**WHAT TO PRODUCE**:
All that is needed is the line in the material below containing "display:inline-flex; align-items:center; gap:4px;", plus every line after it, printed exactly.

*** Opening DATASET ENTRIES ***

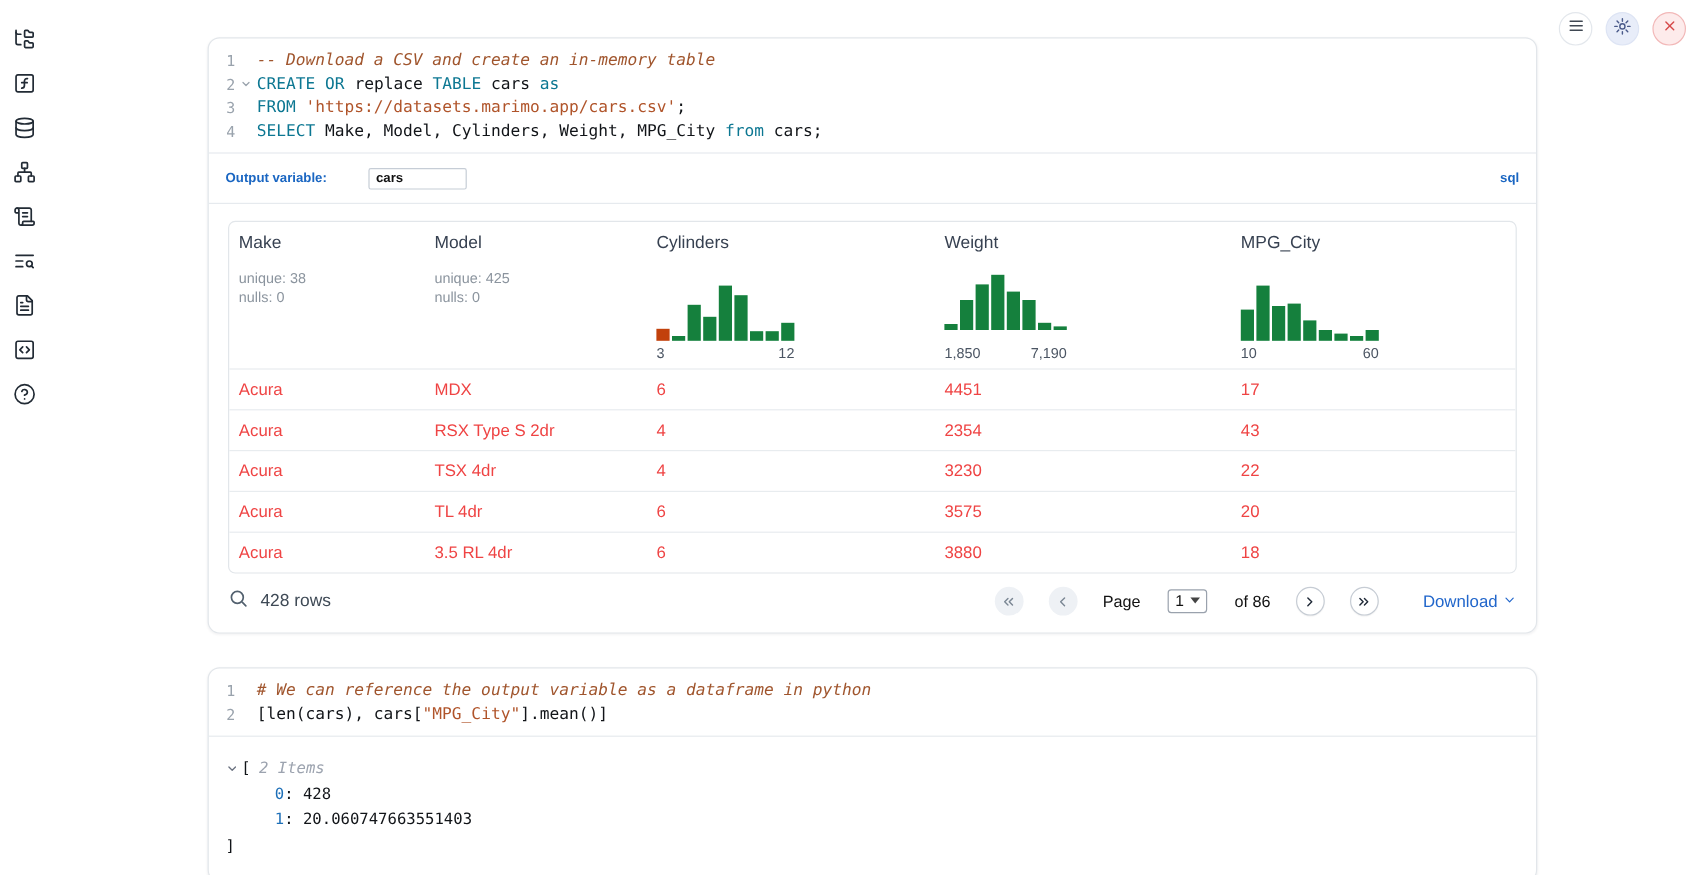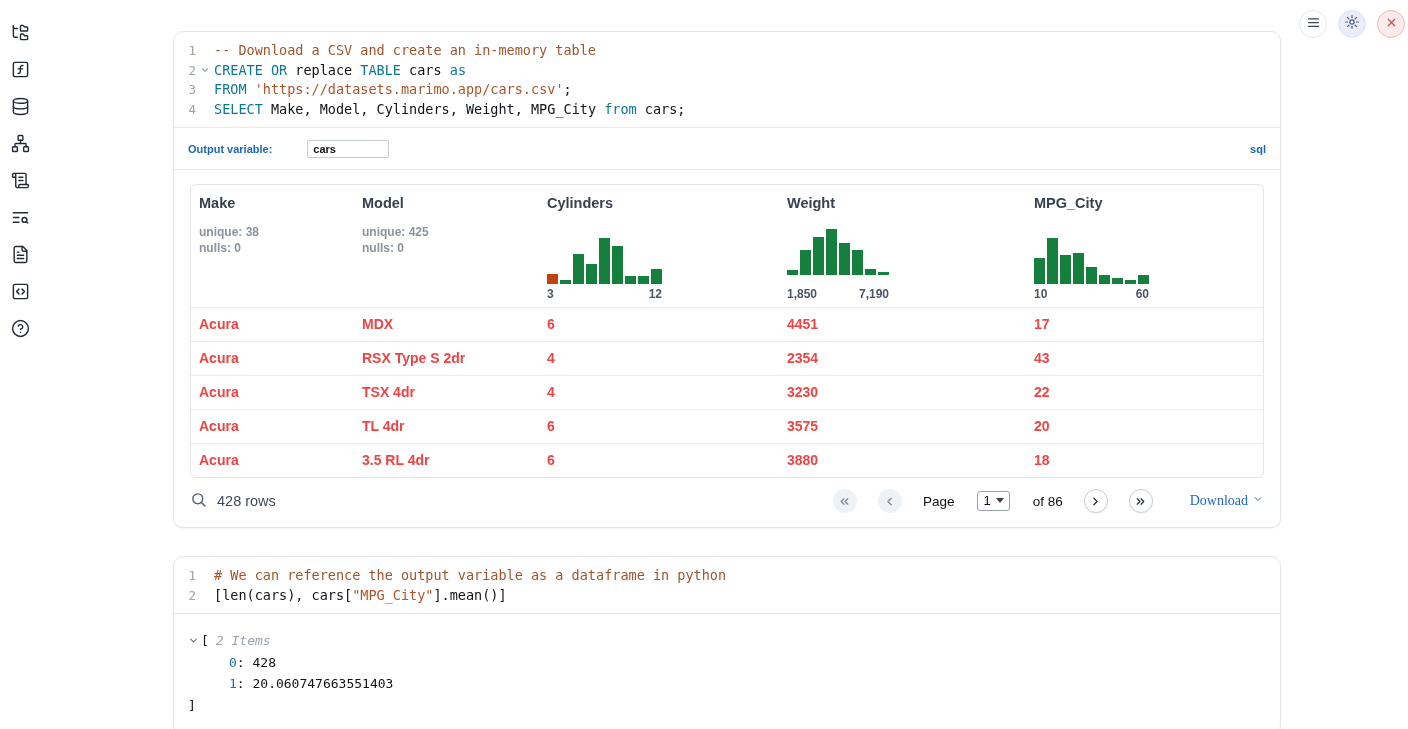--- a/index.html
+++ b/index.html
@@ -41,7 +41,7 @@
   .gutter{ width:22px; flex:none; text-align:right; color:#9aa3ad; font-size:12.5px; }
   .fold{ width:18px; flex:none; display:flex; align-items:center; justify-content:center; }
   .tok-kw{ color:var(--kw); } .tok-pl{ color:#111418; }
-  .tok-comment{ color:var(--comment); } .tok-str{ color:var(--str); }
+  .tok-comment{ color:var(--comment);font-style:italic; } .tok-str{ color:var(--str); }
 
   
   .outvar-row{ display:flex; align-items:center; border-top:1px solid #e6eaee;

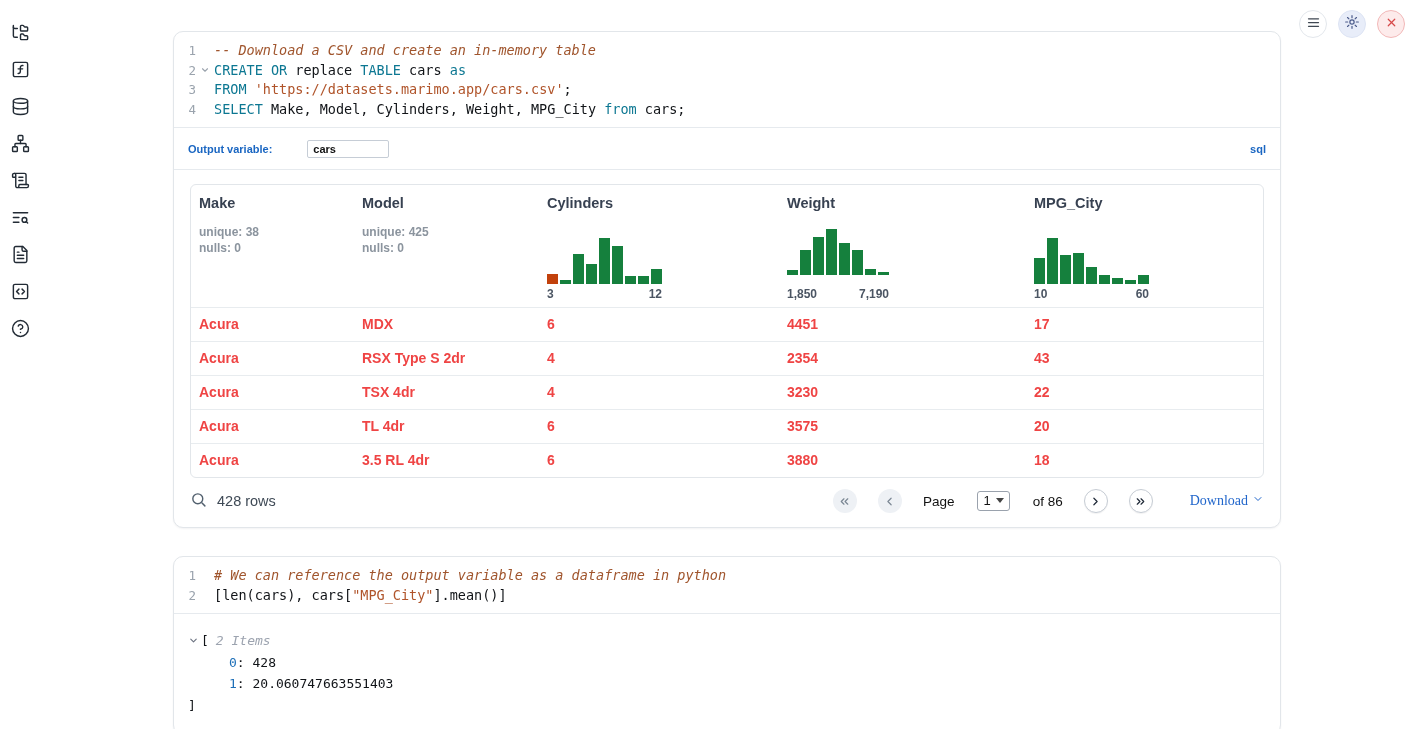--- a/index.html
+++ b/index.html
@@ -53,7 +53,7 @@
   .lang-badge{ margin-left:auto; font-size:11px; font-weight:700; color:var(--accent-blue); }
 
   
-  .table-wrap{ margin:14px 16px 0; border:1px solid #e2e6ea; border-radius:6px; overflow:hidden;font-weight:bold; }
+  .table-wrap{ margin:14px 16px 0; border:1px solid #e2e6ea; border-radius:6px; overflow:hidden; }
   .thead{ display:grid; grid-template-columns:163px 185px 240px 247px 1fr; }
   .th{ padding:10px 8px 6px; display:flex; flex-direction:column; min-height:122px; cursor:pointer; }
   .th-name{ font-size:14.5px; color:#374151; }

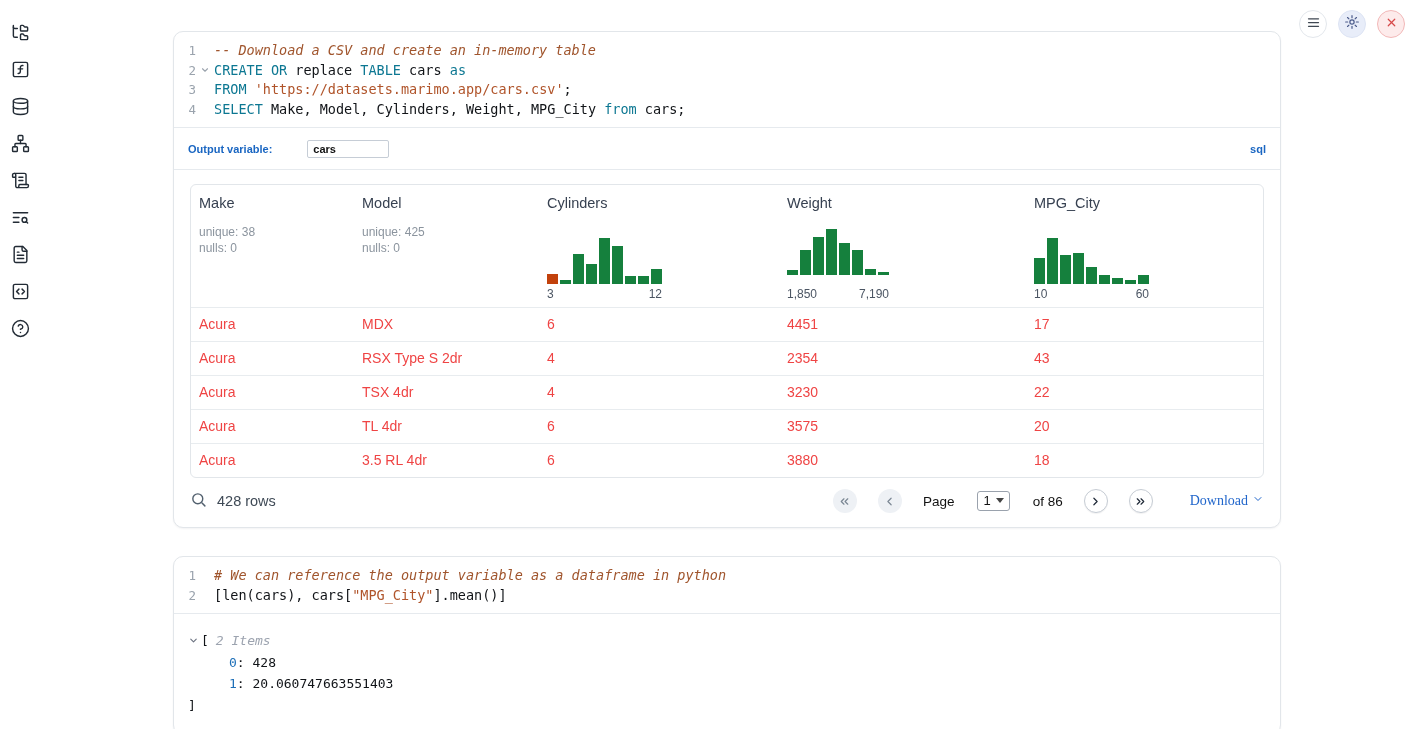--- a/index.html
+++ b/index.html
@@ -83,7 +83,7 @@
   .caret-down{ width:0; height:0; border-left:4px solid transparent; border-right:4px solid transparent;
     border-top:5px solid #444; }
   .download-link{ margin-left:16px; display:inline-flex; align-items:center; gap:4px;
-    font-size:14px; color:var(--link-blue); cursor:pointer;font-family:Liberation Serif, serif; }
+    font-size:14px; color:var(--link-blue); cursor:pointer; }
   .download-link svg{ fill:none; stroke:var(--link-blue); stroke-width:2; stroke-linecap:round; stroke-linejoin:round; }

*** Closing DATASET ENTRIES ***

**EXPECTED OUTPUT**:
   .download-link{ margin-left:16px; display:inline-flex; align-items:center; gap:4px;
-    font-size:14px; color:var(--link-blue); cursor:pointer;font-family:Liberation Serif, serif; }
+    font-size:14px; color:var(--link-blue); cursor:pointer; }
   .download-link svg{ fill:none; stroke:var(--link-blue); stroke-width:2; stroke-linecap:round; stroke-linejoin:round; }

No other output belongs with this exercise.